La Papouasie-Nouvelle-Guinée, l’un des pays les moins explorés au monde, compte près de 8 millions d’habitants, dont 80 % vivent en dehors des centres urbains. Malgré une forte expansion des industries extractives, qui a placé le pays au sixième rang des économies qui connaissent la plus forte croissance au monde, plus d’un tiers des habitants vivent avec au maximum 1,25 dollar E.-U. par jour.

Situé dans la ceinture de feu du Pacifique, le pays est exposé aux catastrophes naturelles – séismes, tempêtes, inondations, glissements de terrain et tsunamis – dont beaucoup ne sont pas signalées car elles touchent des communautés isolées dépourvues de moyens de communication. En outre, de nombreuses régions sont en proie à des conflits localisés, qui provoquent des pertes en vies humaines, des déplacements et la désorganisation des moyens de subsistance. Ces dernières années, l’érosion des côtes est devenue une menace grave, de nombreux villages côtiers étant sur le point de tout simplement tomber dans l’océan.

Labu Tale, dans la province de Morobe, sur la côte septentrionale, est le premier village du pays à avoir élaboré un plan de gestion des risques de catastrophe, avec l’aide de l’OIM. Peuplé d’environ 700 habitants, il est situé sur une étroite bande de terre bordée d’un côté par l’océan, de l’autre par un lagon. Son emplacement le rend vulnérable aux séismes et aux inondations provoquées par l’élévation du niveau de la mer et les tsunamis et qui, à leur tour, endommagent les habitations et les potagers. En outre, des affrontements tribaux causent la destruction des moyens de subsistance des villageois.

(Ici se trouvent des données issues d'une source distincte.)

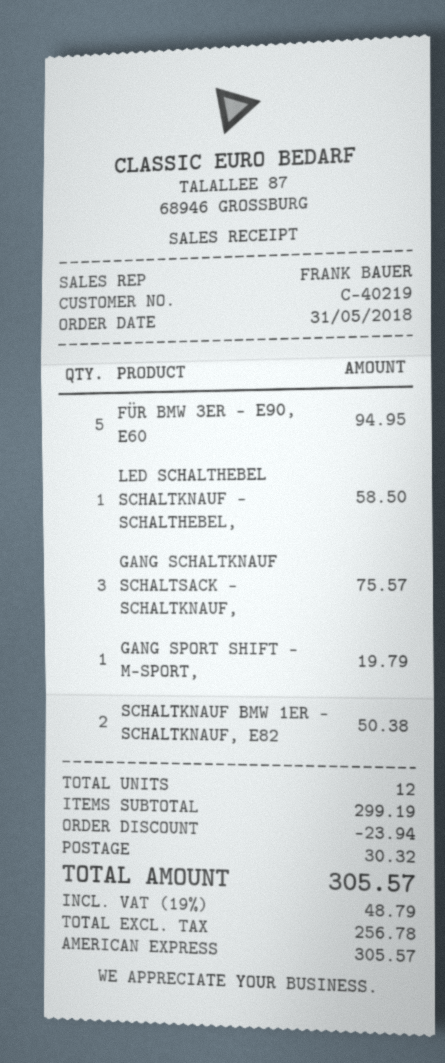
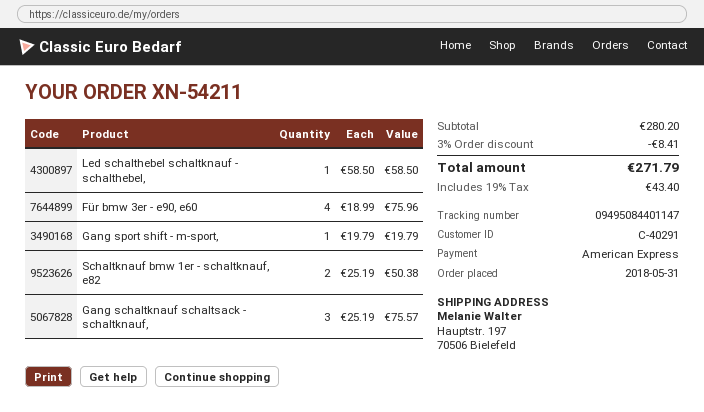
customer number: C-40219 -> C-40291
FÜR BMW 3ER - E90, E60: 5 for 94.95 -> 4 for 75.96
subtotal: 299.19 -> 280.20
discount: 23.94 -> 8.41
shipping: 30.32 -> none
tax: 19% = 48.79 -> 19% = 43.40
total: 305.57 -> 271.79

Le projet pilote a été élaboré en l’espace de huit mois par l’OIM et le centre provincial de gestion des catastrophes de Morobe, avec le financement et le soutien du Bureau d’aide en cas de catastrophe à l’étranger de USAID. Il a consisté à faciliter la mise en place, à l’échelle locale, de formations à la réduction des risques de catastrophe, de mesures de sensibilisation et de manœuvres d’entraînement aux catastrophes auxquelles ont participé de nombreux habitants, dont des femmes, des jeunes, des enfants et des personnes handicapées, et à réaliser un plan de gestion des risques de catastrophe qui comprend des directives détaillées en matière de cartographie des risques, de vulnérabilité et de recensement des capacités, et qui explique comment réagir en cas de catastrophe. L’un des principaux éléments du projet a été la construction, au-dessus du lagon, d’un pont en bois qui permet de fuir vers les hauteurs en cas d’inondation. Il s’agit d’un excellent exemple de la manière dont une communauté peut, sans soutien externe, résoudre des problèmes posés par une catastrophe en utilisant des ressources locales.